The makeup date for Friday's game wasn't announced. It's the first cold weather postponement at U.S. Cellular Field since April 10, 2008, also against Minnesota.
The teams should be able to play Saturday, with the forecast calling for sunny skies and temperatures in the high 40s.
"Three days off in five days: It's never really good to have that many off days, especially because when you end up banging games this time, you're going to play a lot of games later in summer and you're going to pay," Twins manager Ron Gardenhire said after Wednesday's game was called off.
"Really, you can't fight this weather. It is what it is," he said. "But you'll be playing games probably in better weather later, so that's a good thing. The pitching gets a little out of whack here. Guys are going to be getting extra days, and I think our hitters are fine. Remember we had a really long spring and didn't have, like, two days off the whole spring. We can get that through that part of it; you just got to make sure your pitching stays up with it."

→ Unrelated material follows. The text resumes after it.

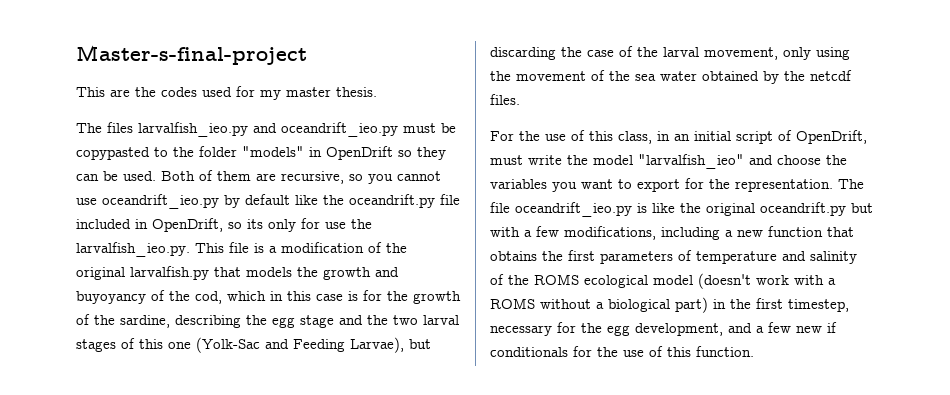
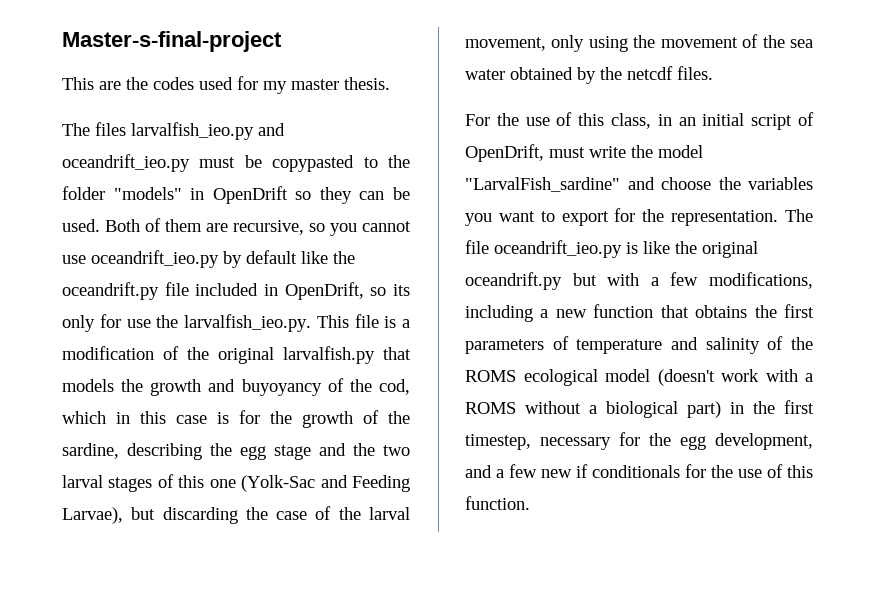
[638,154,744,169] "larvalfish_ieo" -> [465,177,620,192] "LarvalFish_sardine"

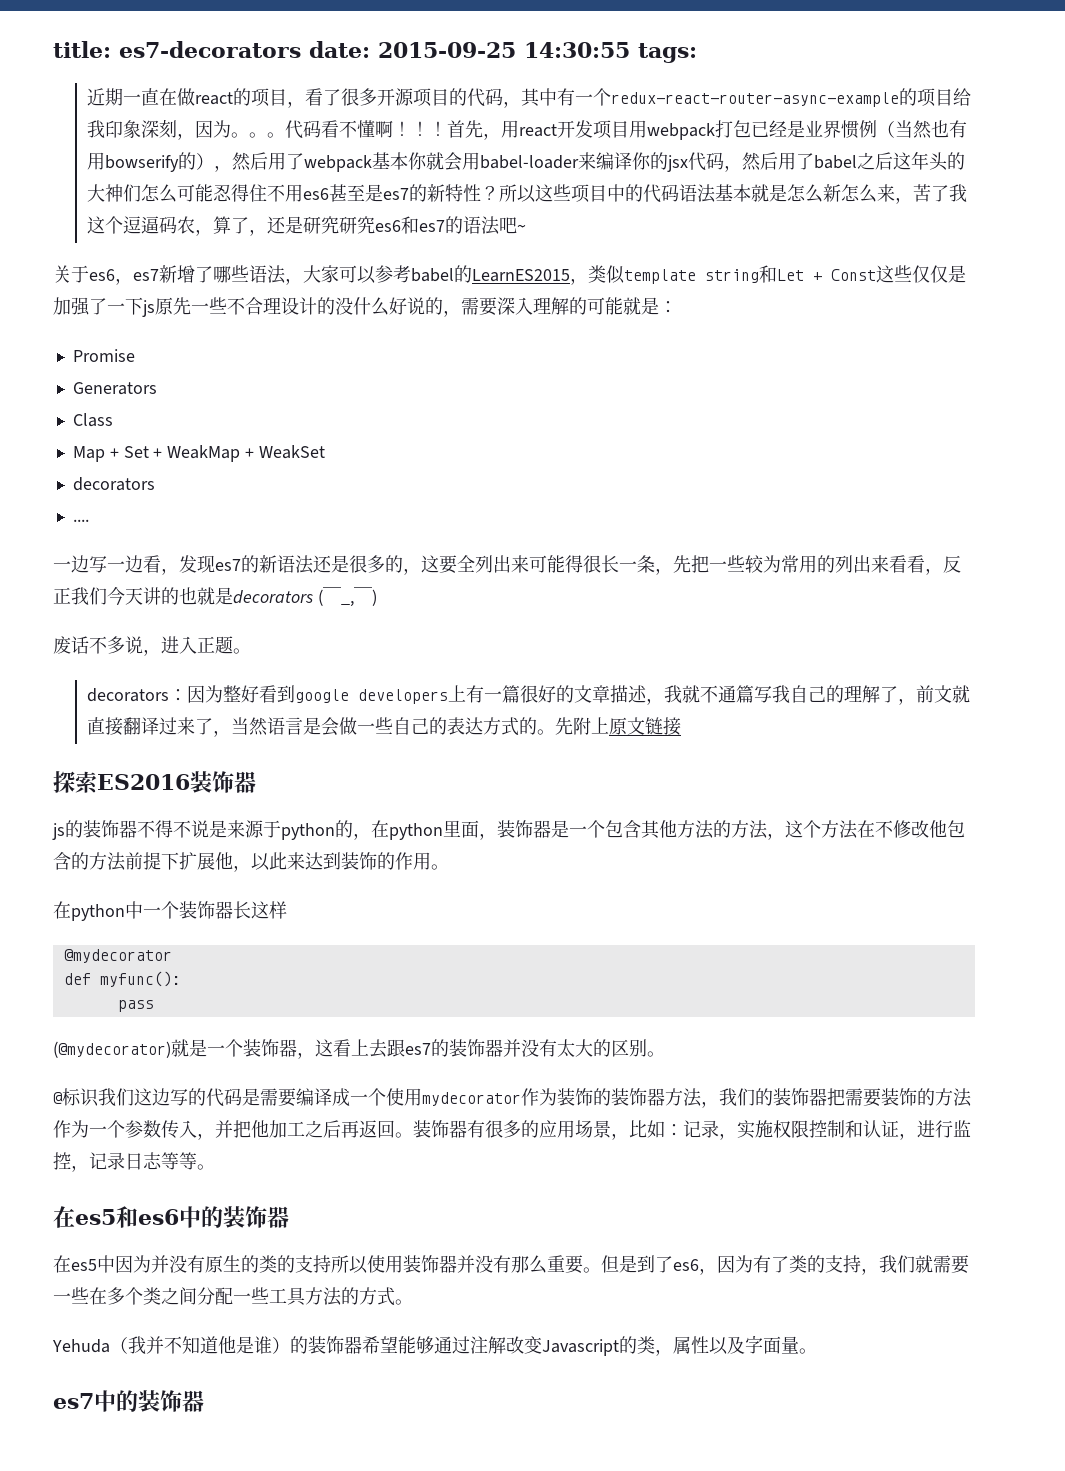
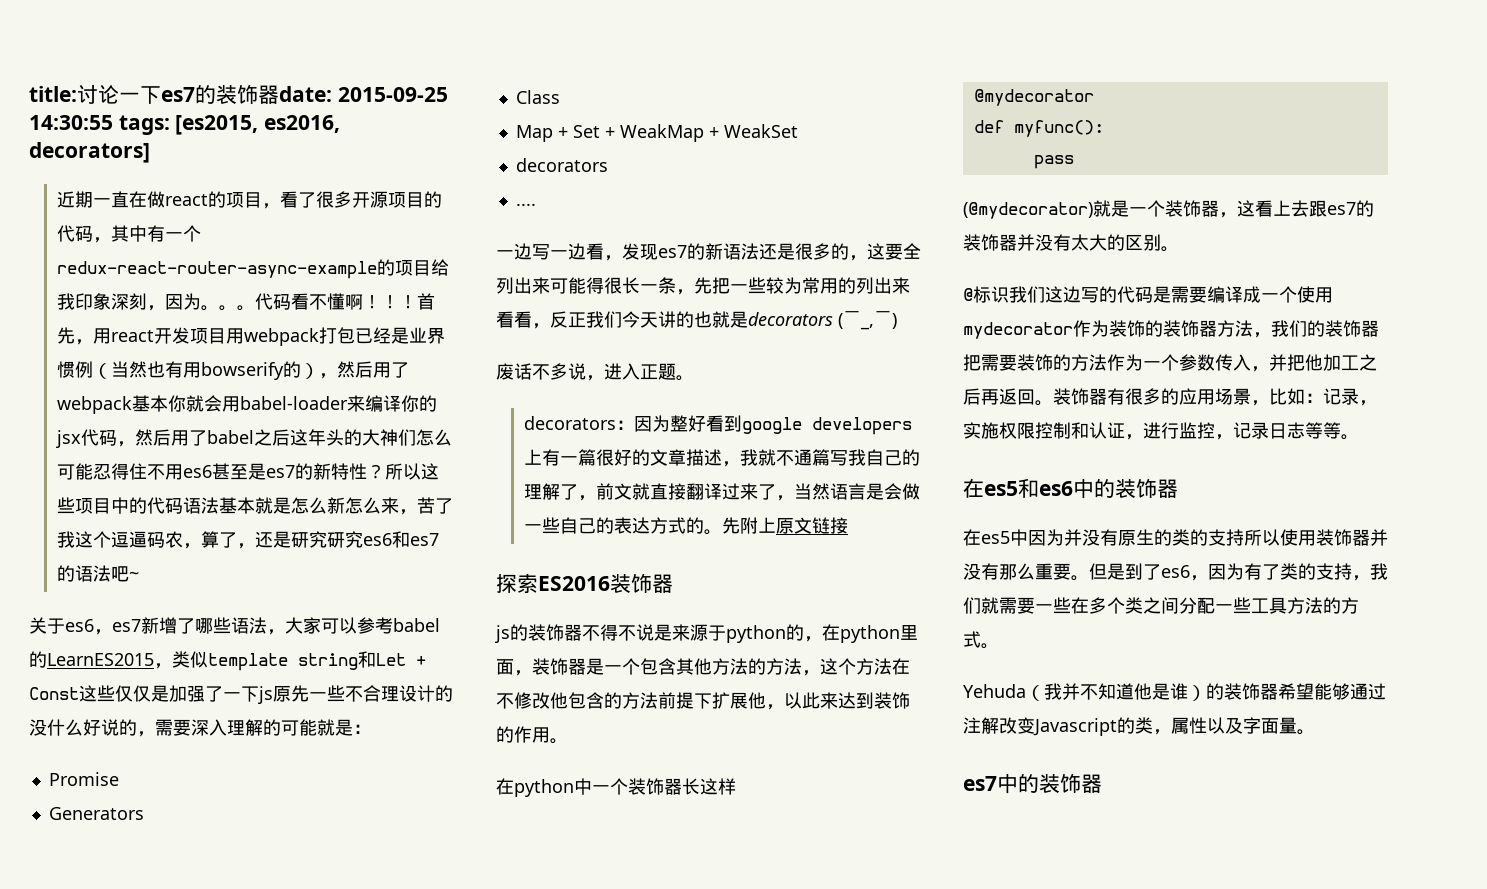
[119,41,301,58] es7-decorators -> [77,84,279,104] 讨论一下es7的装饰器
(697, 53) none -> [175,115,341,135] [29,142,150,163] [es2015, es2016, decorators]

The weather has been wreaking havoc around the majors. Through Thursday, 10 games had been postponed.
Twins starters have the second-worst ERA in the majors at 5.98. Vance Worley is now slated to start Saturday for Minnesota and Jake Peavy for Chicago.
It hasn't been an easy time, either, for the White Sox, coming off a 3-7 trip to Washington, Cleveland and Toronto in which they lost the first five games.
They lost second baseman Gordon Beckham to a broken bone in his left wrist when he fouled off a pitch against Washington. Outfielder Dayan Viciedo left Thursday's game at Toronto with a strained oblique muscle. And pitching coach Don Cooper was hospitalized in Northern Virginia because of diverticulitis, a stomach illness, and missed the remainder of the trip.
"You just want to go home," manager Robin Ventura said. "I don't care what the weather's like or anything. It's been a long, rough road trip so we were ready to go home and hopefully turn it around."
Cooper was set to rejoin the team on Friday. Beckham was expected to miss six weeks, and it's not clear when Viciedo will return.
The White Sox said he was receiving treatment Friday and was day to day. He came up clutching his left side following a swing in the eighth inning on Thursday and left the game.
"You knew something was up," Ventura said. "You knew you weren't going to let him swing after that so you just take him out."